As Gregg Steinhafel steps down as chairman and CEO of Target, we’re witnessing more than just an act of contrition for one of the largest and most costly data breaches — ever. We’re witnessing the evolution of data breaches, and IT security in general, as a corner office concern.

For today’s CEO, being the victim of criminal hackers is no longer just a source of embarrassment. Now, being hacked often carries legal ramifications and can even cost you your job. Here are a few tips for those of you who’d like to stay in the corner office.

Accept IT security as your responsibility

The CEO has always had broad responsibility for the overall health and growth of his or her organization. Historically, CEOs were clearly responsible for and focused on bottom-line issues such as sales and marketing, manufacturing, and getting product out the door and into customers’ hands.

In new electronic age, CEOs are increasingly responsible for security, too, if they’re not responsible already. Security has become a bottom-line issue. Customers will stop buying from companies if they don’t feel safe doing so. And Wall Street will clobber a public company that loses the trust — and business — of its customers.

Assess the risks

Job number one is to perform a thorough risk assessment for the organization overall. From the IT perspective, you need to know where you are vulnerable, both inside and outside your firewall. You may not have control over your customers’ use of Internet Explorer, but you can certainly fast track Heartbleed remediation. Risk and vulnerability assessments as well as penetration testing by trusted third-party firms are now as important as product R&D and customer acquisition.

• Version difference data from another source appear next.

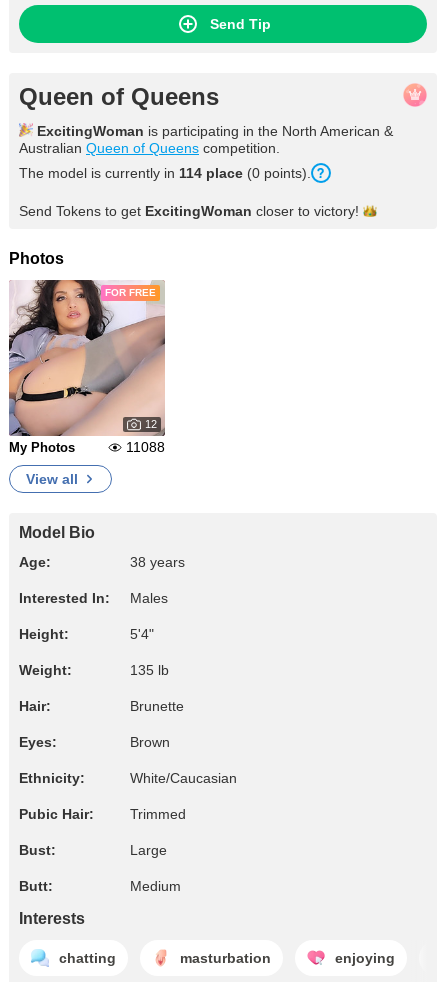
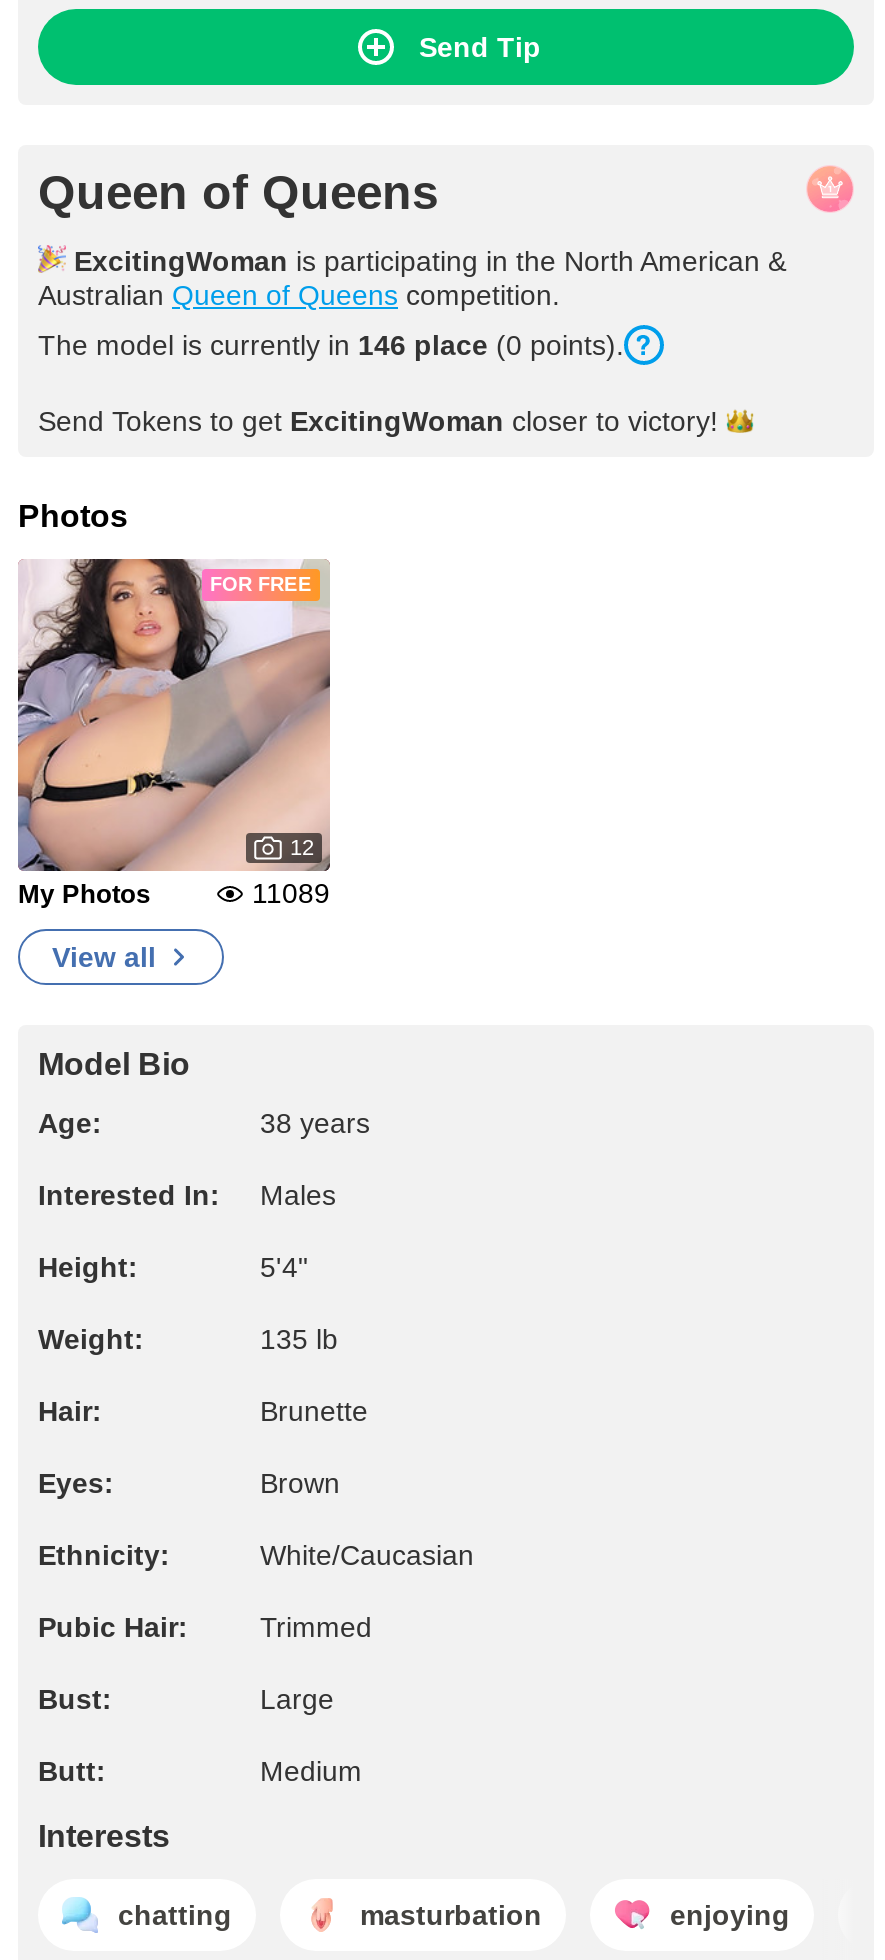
- The model is currently in 114 place (0 points).
+ The model is currently in 146 place (0 points).

- 11088
+ 11089
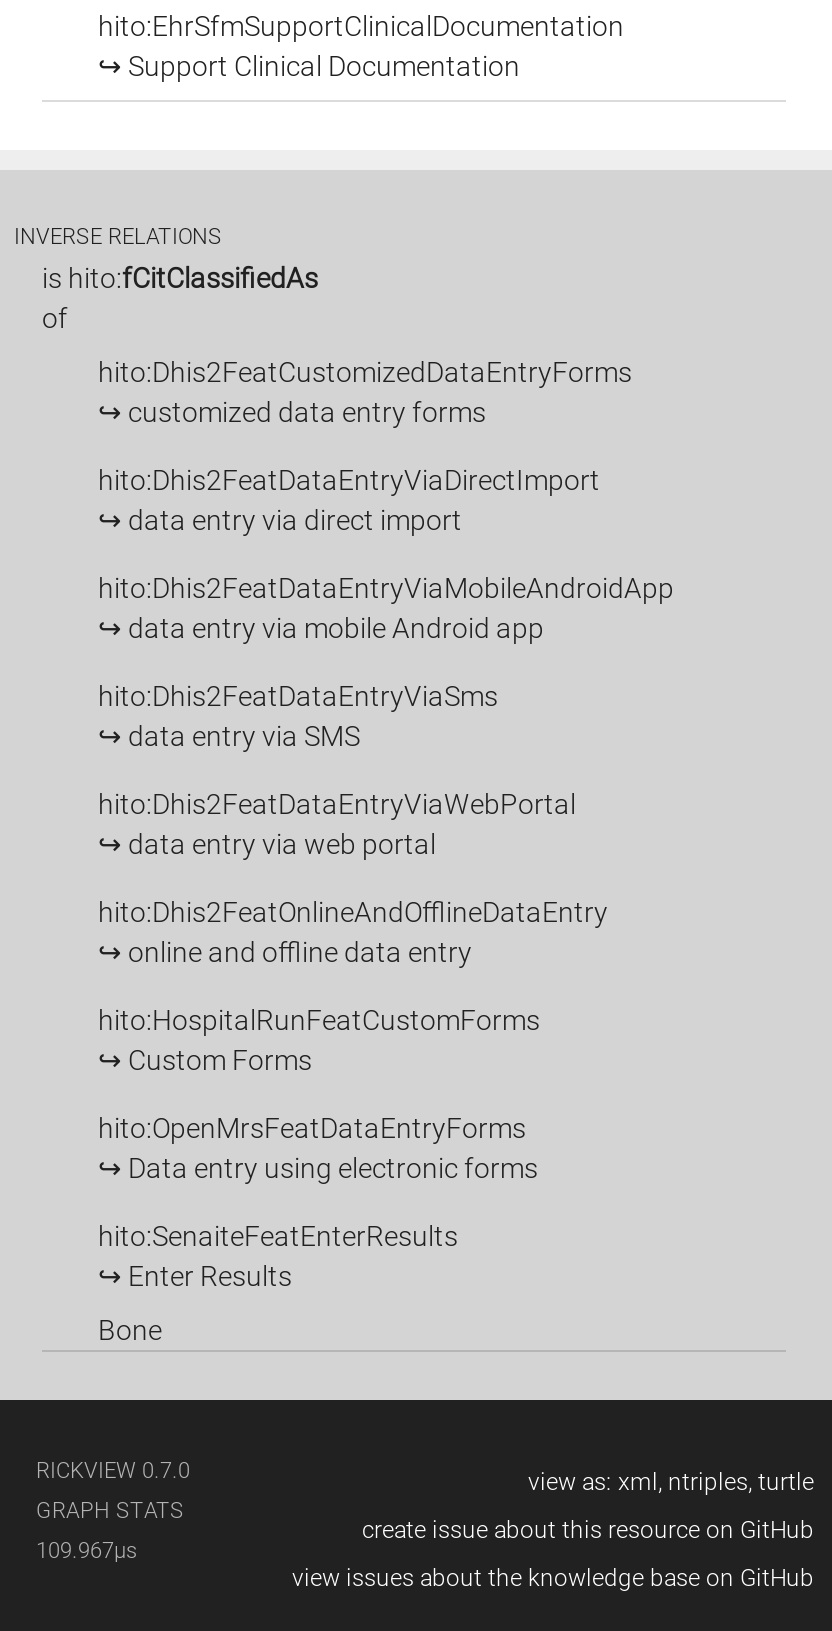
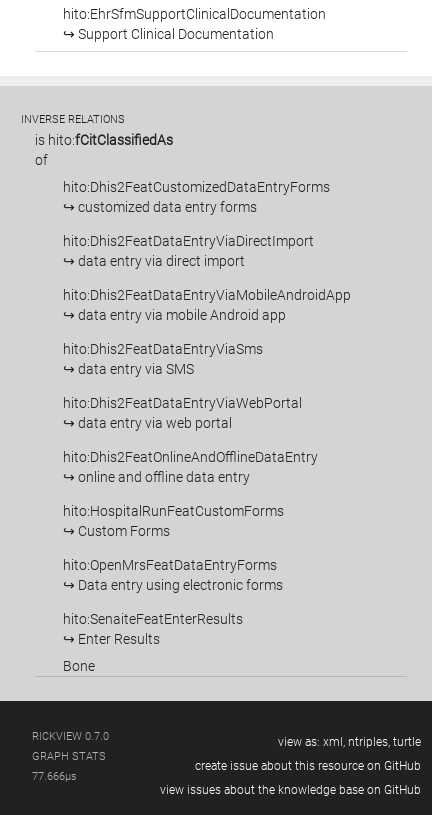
- 109.967µs
+ 77.666µs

Beyond hardware and software, there’s another potential threat inside the corporate firewall that you need to assess — disgruntled employees and other insiders. Many high profile breaches include some degree of internal, malicious activity perpetrated by employees or contractors who worked for the company either before or during the time of the theft.

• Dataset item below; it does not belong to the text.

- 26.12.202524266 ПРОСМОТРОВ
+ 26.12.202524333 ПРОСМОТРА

Yes, you may want to redouble your background checks and beef up other personnel security measures. But you may also want to rethink your data access policies. Specifically, you might reconsider the policies that define who in your company has access to your corporate and customer data. Now is probably a good time to separate these two data classes, giving only the most-trusted employees access to customer data on an as-needed basis. Apply those access restrictions across the board.

Monitor everything

After conducting your various risk and vulnerability assessments, it’s time to bolster the weak areas you discovered. One of the best ways to shore up security is to monitor and record all sessions concerning customer data and other high-value assets that are the hackers’ targets of choice.

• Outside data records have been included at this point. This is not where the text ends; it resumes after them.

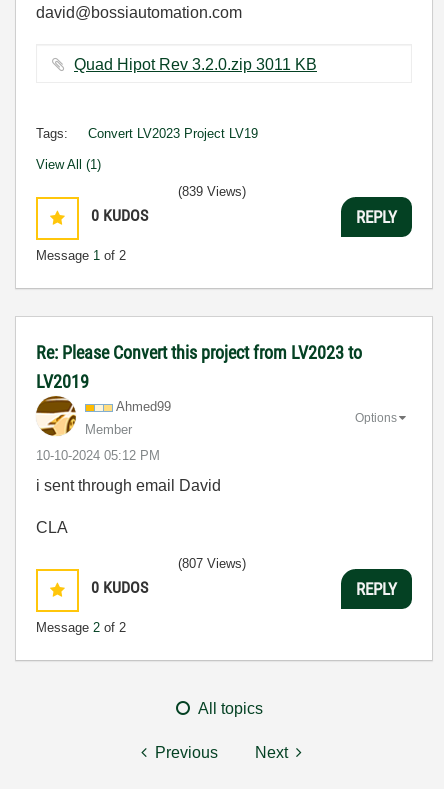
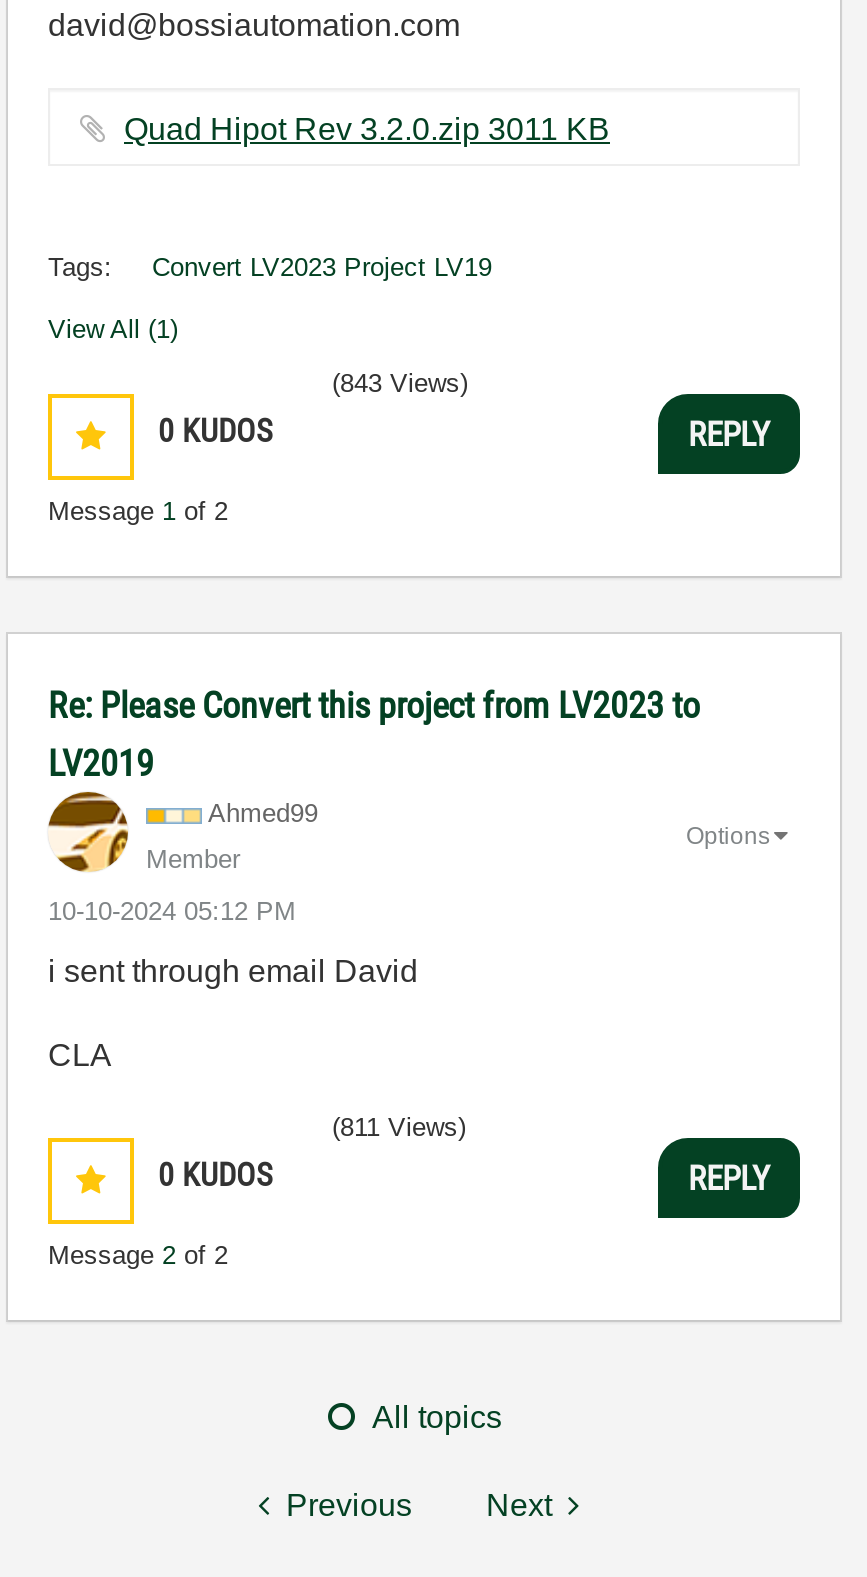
- (839 Views)
+ (843 Views)

- (807 Views)
+ (811 Views)
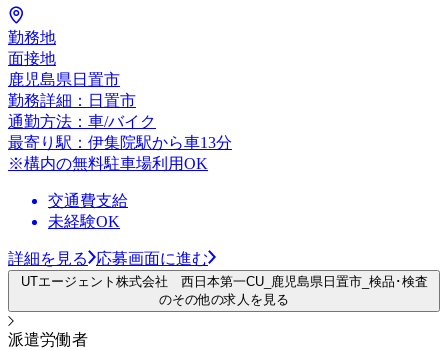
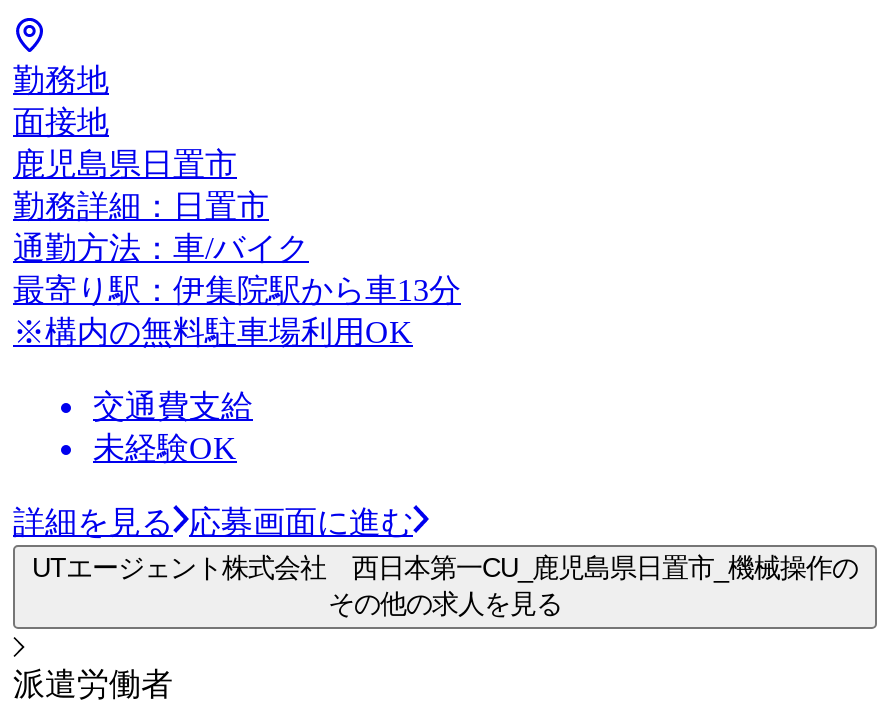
- UTエージェント株式会社 西日本第一CU_鹿児島県日置市_検品･検査
- のその他の求人を見る
+ UTエージェント株式会社 西日本第一CU_鹿児島県日置市_機械操作の
+ その他の求人を見る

For instance, session recording capabilities can capture entire privileged sessions of sensitive resources in a log file or on video. The files can then be archived and reviewed for anomolies or during a forensic audit, revealing every keystroke, mouse click, and action performed by an employee, technician, partner, contractor, or other user during a given session.

Limit controls to limited number of people

Then, you limit the span of control or access to where vulnerabilities exist.

Stay vigilant

In the world of IT security, hackers are constantly looking for novel ways to compromise new and old systems alike. CEOs (note: not just CIOs), in turn, must stay vigilant and react swiftly to potential threats and to actual breaches.